About this exercise
Read the records beneath this task and copy every line that contains the string "need".

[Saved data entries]

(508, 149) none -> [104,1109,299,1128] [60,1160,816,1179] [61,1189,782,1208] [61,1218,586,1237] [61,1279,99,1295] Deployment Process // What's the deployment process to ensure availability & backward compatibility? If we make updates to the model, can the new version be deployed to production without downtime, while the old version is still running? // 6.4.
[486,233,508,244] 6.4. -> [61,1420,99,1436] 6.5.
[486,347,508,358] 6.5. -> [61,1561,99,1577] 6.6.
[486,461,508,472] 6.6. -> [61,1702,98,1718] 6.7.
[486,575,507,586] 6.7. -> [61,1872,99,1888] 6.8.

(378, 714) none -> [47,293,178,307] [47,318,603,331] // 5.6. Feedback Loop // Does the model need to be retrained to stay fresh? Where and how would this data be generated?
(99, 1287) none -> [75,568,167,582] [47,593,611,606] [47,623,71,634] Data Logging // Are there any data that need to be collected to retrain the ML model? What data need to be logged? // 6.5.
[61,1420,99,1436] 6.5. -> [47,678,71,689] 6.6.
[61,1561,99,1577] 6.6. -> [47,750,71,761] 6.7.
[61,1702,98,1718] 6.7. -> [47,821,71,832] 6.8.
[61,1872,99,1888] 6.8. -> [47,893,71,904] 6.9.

The answer
(378, 714) none -> [47,293,178,307] [47,318,603,331] // 5.6. Feedback Loop // Does the model need to be retrained to stay fresh? Where and how would this data be generated?
(99, 1287) none -> [75,568,167,582] [47,593,611,606] [47,623,71,634] Data Logging // Are there any data that need to be collected to retrain the ML model? What data need to be logged? // 6.5.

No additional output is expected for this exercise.